Throughout the pandemonium of the final rehearsal, before the Nov. 25 performance of the ballet at the new Chesapeake Center for the Creative Arts in Brooklyn Park, Eddie Stewart did not once lose his smile, which remained as comforting as a pair of leg warmers. Even though the stage was still being constructed - a director's nightmare - Stewart's soft vocal patter cushioned the afternoon: and up and two and three and four

The satisfying result: a timeless dream lives again, exquisitely performed, with the unique but always varied signature of Edward Stewart.

Playing Dec. 9, 10, 16 & 17 at 2pm Sa, 3pm Su; 7pm Dec. 16 @ Maryland Hall, 801 Chase St., Annapolis. $20 w/discounts; rsvp: 410/263-2909.

Costume Check with The Talent Machine

19 Days to Curtain for Holiday Magic 2000

By Mary Catherine Ball

Recycling posters decorate the floor-to-ceiling columns of Central Middle School Cafeteria. A 'pizza mania' sign hangs on its side above the entrance door. Long, cold tables offer hard, orange chairs. And still the talking gets louder, the laughing is harder, the noise increases until

"Quiet, please! I'm making life or death decisions here."

Silence. Heads turn, gazes drop and all attention focuses on Bobbi Smith. Who continues.

Smith's head turns from left to right, up then down, eyes scanning the scene in front of her. "He needs a turtleneck. Not enough color. Maybe a corsage right here. Isn't that cute? Oh, I love it. And everyone in the opening scene may sit down. I need girls in their party dresses."

The life or death decision: costumes for the Talent Machine's Holiday Magic 2000. Not really a big deal. Or is it?

It is, Donna Arbogast, publicist and costume committee member, explains. "This is a very costume-heavy show. I know, the costumes have been in my living room for a month now. The company provides most of the costumes, but the kids buy their own opening outfits: hats, scarves, sweaters and party dresses. Everything is then okayed by Bobbi."

That explains the Lord & Taylor, Hecht Co. and K-Mart tags dangling from the sleeves of the dresses. And the mothers running excitedly to their daughters, worrying, "did you get the thumbs up?" Thumbs down, the dress is returned, and the search must go on.

This is serious.

"We're looking for a cohesive look even though they are all different," Smith says. "When the costumes are right, with the lighting and the colors, it gives you the warm fuzzies. I can't explain, but that's what I'm looking for."

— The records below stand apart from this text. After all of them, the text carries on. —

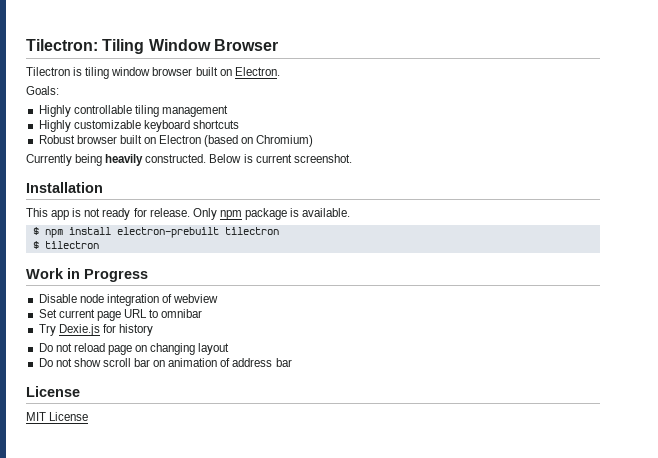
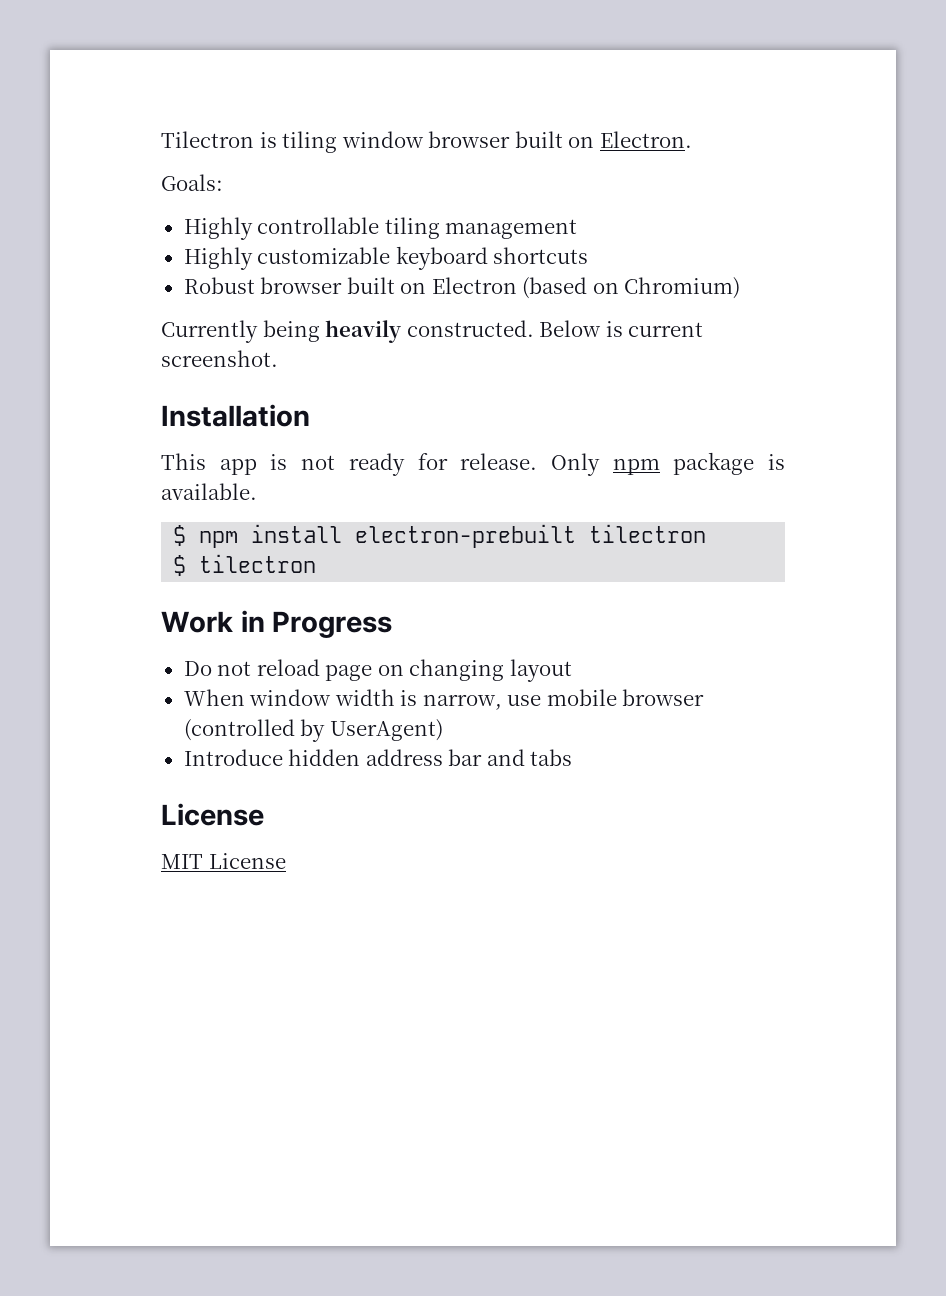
- Tilectron: Tiling Window Browser
- Disable node integration of webview
- Set current page URL to omnibar
- Try Dexie.js for history
- Do not show scroll bar on animation of address bar
+ When window width is narrow, use mobile browser (controlled by UserAgent)
+ Introduce hidden address bar and tabs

And the life-or-death parallel?

"These girls have gone out shopping for weeks and found a dress they love. And here I come, I'm gonna say 'wrong color, that doesn't flatter you? I don't want to hurt anyone's feelings," Smith says.

For Bobbi, it's all about the kids having fun and the audience liking what they see.

"Everything is a picture, and when it gels you don't notice it. But when something stands out, it stands out," Smith explains.

After 10 years, hundreds of talented kids and thousands of costumes, something must be right.

Smith asserts, "These kids may not get anything else from me, but they'll get the love of performing."

In Holiday Magic 2000, Talent Machine's young adults and children come together in an end-of-the-year finale to sing, dance and tap in a series of holiday vignettes. Appearances by Santa, Rudolph and Frosty plus Christmas tunes get everyone in a festive mood.

In Holiday Magic 2000, Rudolph, Santa and other holiday favorites sing and dance their way into your heart.